This lab will introduce the concept of enzyme-catalyzed reactions and their role in biology. It will also serve to introduce you to a number of laboratory techniques as well as some important aspects in data collection and analysis.

Background

Chemical reactions are the basis of most biological processes. Many of these reactions require a catalyst to occur at rates that are necessary in biology. A catalyst increases the rate of a chemical reaction without being consumed or changed during the process. This change in the reaction rate is accomplished by reducing the activation energy (Ea) between reactants and products (Figure 1).

Figure 1. A typical energy profile of a downhill or exergonic reaction.

The activation energy can be thought of as the energy required to produce an activated complex needed for a reaction to occur. This activated complex may involve bringing two or more reactant molecules together in a proper alignment, or altering the shape of a particular reactant, or both. In effect a catalyst allows an activated complex to form with less energy (Figure 2).

Figure 2. The decrease is activation energy (Ea) resulting from the use of a catalyst.
enzymes
The chemical reactions in all cells of living things operate in the presence of biological catalysts called enzymes.
conformations
The three-dimensional arrangement of side groups on a molecule which can freely rotate into different positions without breaking any bonds.

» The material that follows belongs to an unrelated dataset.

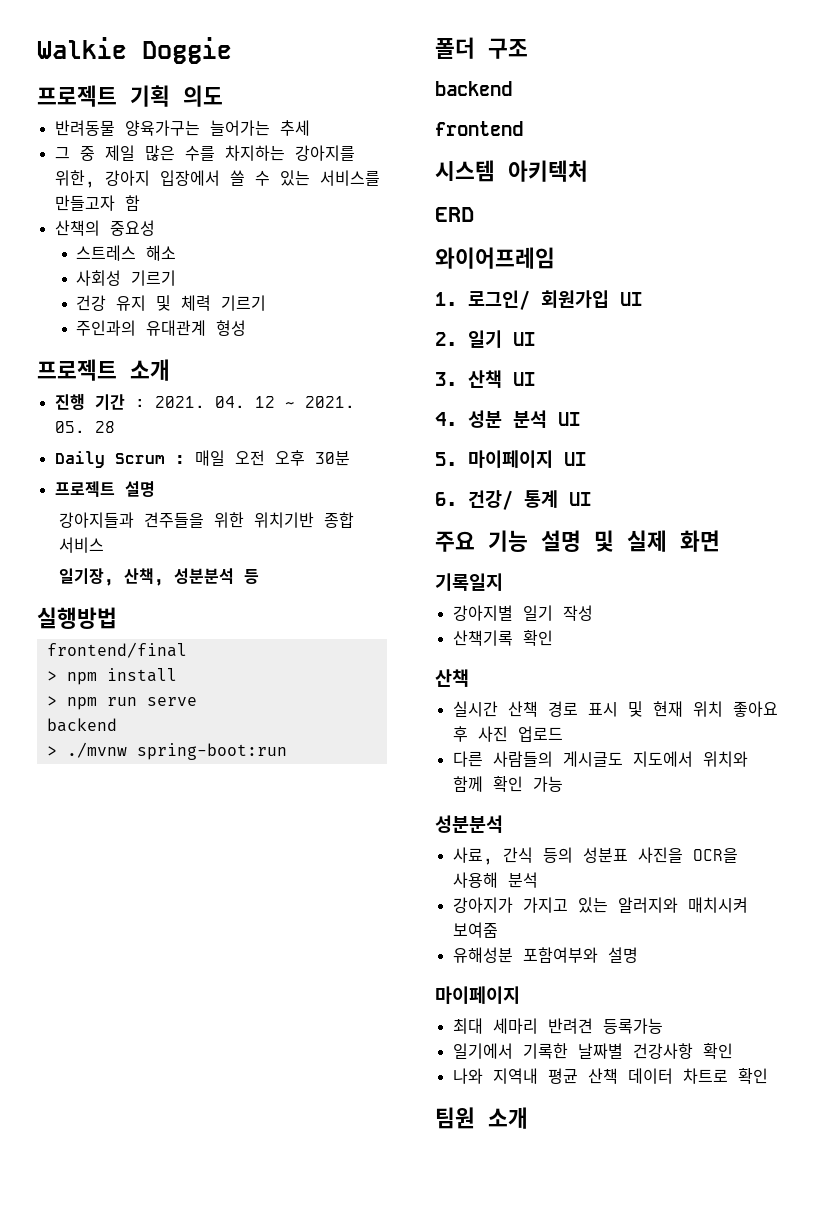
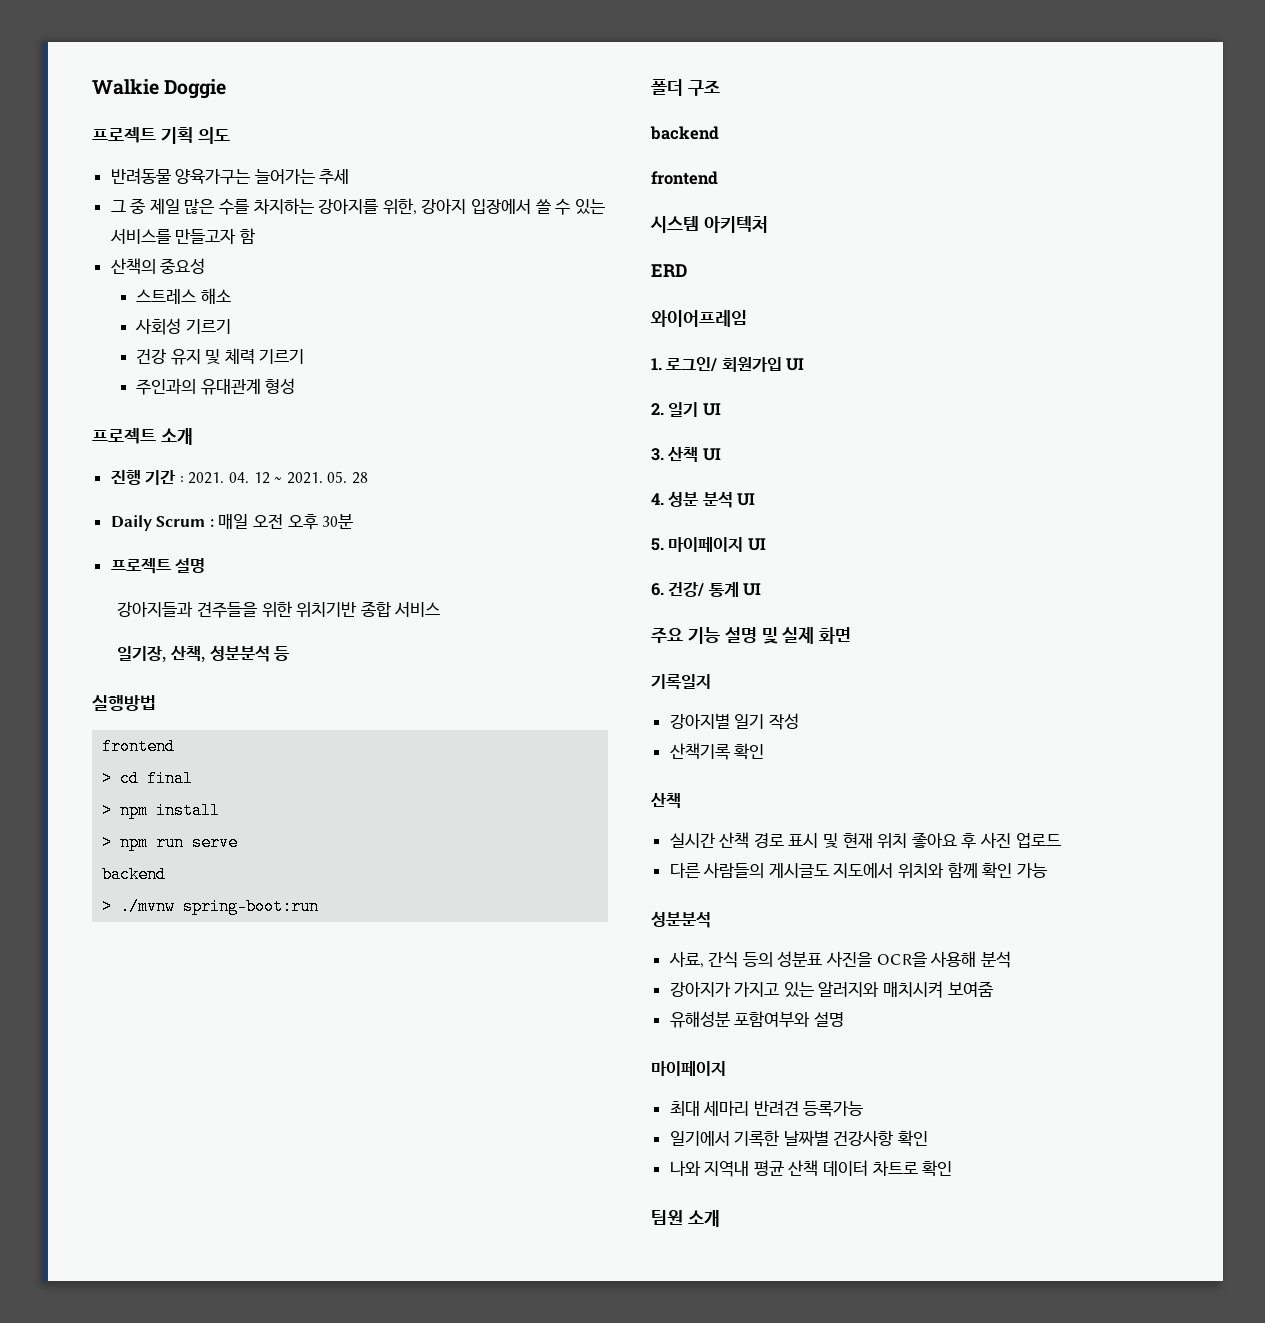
[46,642,187,658] frontend/final -> [102,738,176,755] [102,770,194,787] frontend // > cd final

The chemical reactions that are part of life are made possible by organic catalysts known as enzymes. Unlike other types of catalysts enzymes are highly specific. Typically a single enzyme molecule will catalyze only one chemical reaction. Biologically this means that almost every one of the innumerable reactions that occur in an organism is catalyzed by a different enzyme. Most enzymes are proteins and therefore have complex 3-dimensional shapes or conformations. The conformation of the enzyme is linked to how the enzyme functions. A general model of enzyme catalysis begins with the enzyme and substrate (reactant) molecules separate. The enzyme binds the substrate, and they form the enzyme-substrate complex (Figure 3).

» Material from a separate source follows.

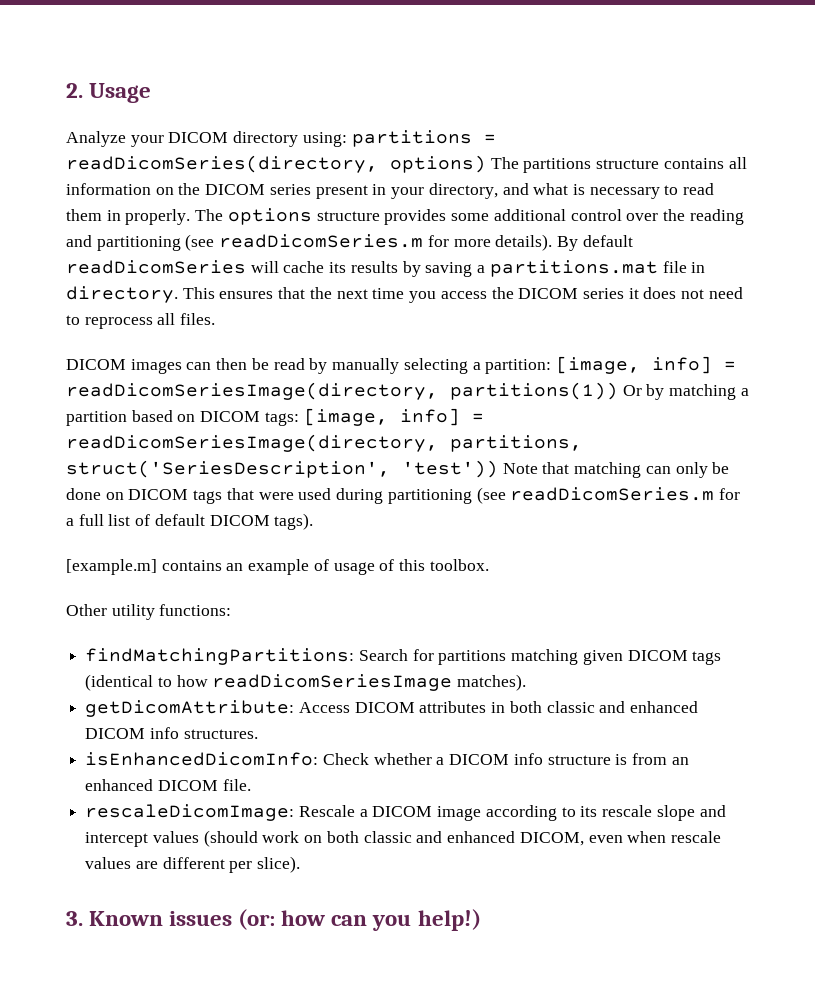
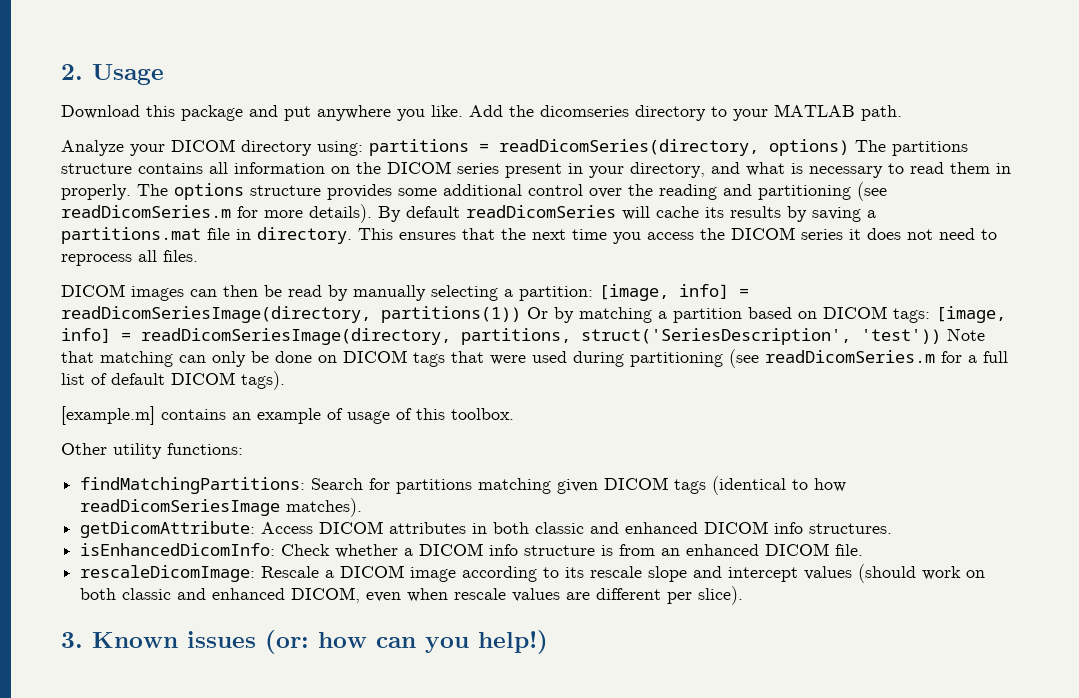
(152, 93) none -> [61,104,902,121] // Download this package and put anywhere you like. Add the dicomseries directory to your MATLAB path.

Figure 3. Sequential steps in two typical catalytic cycles.

This activated enzyme-substrate complex is now in the proper alignment and the reaction proceeds. The result of the reaction is the conversion of the substrate into the product. The product, being chemically different from the substrate, no longer is attracted to the enzyme (Figure 3). The product and the enzyme separate, and the enzyme molecule is now available to combine with new substrate and go through this process again. A more detailed model of enzyme function is the Induced-Fit Model (Figure 4).

Figure 4. An induced-fit model of enzyme catalysis.

This model again begins with the enzyme and substrate molecules being separate from one another. The substrate is attracted to the active site on the enzyme and interacts chemically with the amino acids in the active site. This interaction causes the conformation of the enzyme to change which results in the formation of the activated complex, and the reaction proceeds. The substrate is converted into the product. The product interacts differently with the active site, causing a different enzyme conformation. This results in the product leaving the active site. The enzyme returns to its original conformation and can now bind new substrate and catalyze the reaction once again.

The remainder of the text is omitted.